■ Your objective:
Find all lines in the listing that include the word "none", then copy them.

-- Opening Marker --

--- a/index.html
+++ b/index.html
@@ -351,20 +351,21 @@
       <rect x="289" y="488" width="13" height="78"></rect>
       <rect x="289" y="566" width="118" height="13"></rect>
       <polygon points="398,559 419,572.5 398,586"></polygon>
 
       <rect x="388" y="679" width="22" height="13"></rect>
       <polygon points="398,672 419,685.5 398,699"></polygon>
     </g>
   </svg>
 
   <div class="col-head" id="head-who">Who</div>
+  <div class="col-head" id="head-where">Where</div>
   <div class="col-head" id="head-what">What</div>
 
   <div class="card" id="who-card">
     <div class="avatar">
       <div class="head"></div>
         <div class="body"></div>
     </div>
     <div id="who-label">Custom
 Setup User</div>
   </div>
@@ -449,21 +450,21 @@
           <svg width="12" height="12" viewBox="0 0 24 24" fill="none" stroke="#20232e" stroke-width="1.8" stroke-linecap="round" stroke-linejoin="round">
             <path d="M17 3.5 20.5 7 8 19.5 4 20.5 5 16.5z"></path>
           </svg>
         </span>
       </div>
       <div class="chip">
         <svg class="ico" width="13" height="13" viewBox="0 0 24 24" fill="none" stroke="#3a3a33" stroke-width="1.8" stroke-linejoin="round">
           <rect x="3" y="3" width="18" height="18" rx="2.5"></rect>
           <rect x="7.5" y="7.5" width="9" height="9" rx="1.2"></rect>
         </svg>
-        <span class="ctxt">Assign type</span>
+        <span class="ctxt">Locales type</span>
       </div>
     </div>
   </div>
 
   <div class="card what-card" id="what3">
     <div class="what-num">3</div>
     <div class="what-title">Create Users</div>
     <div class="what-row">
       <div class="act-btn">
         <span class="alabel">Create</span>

-- Closing Marker --

■ Response:
           <svg width="12" height="12" viewBox="0 0 24 24" fill="none" stroke="#20232e" stroke-width="1.8" stroke-linecap="round" stroke-linejoin="round">
         <svg class="ico" width="13" height="13" viewBox="0 0 24 24" fill="none" stroke="#3a3a33" stroke-width="1.8" stroke-linejoin="round">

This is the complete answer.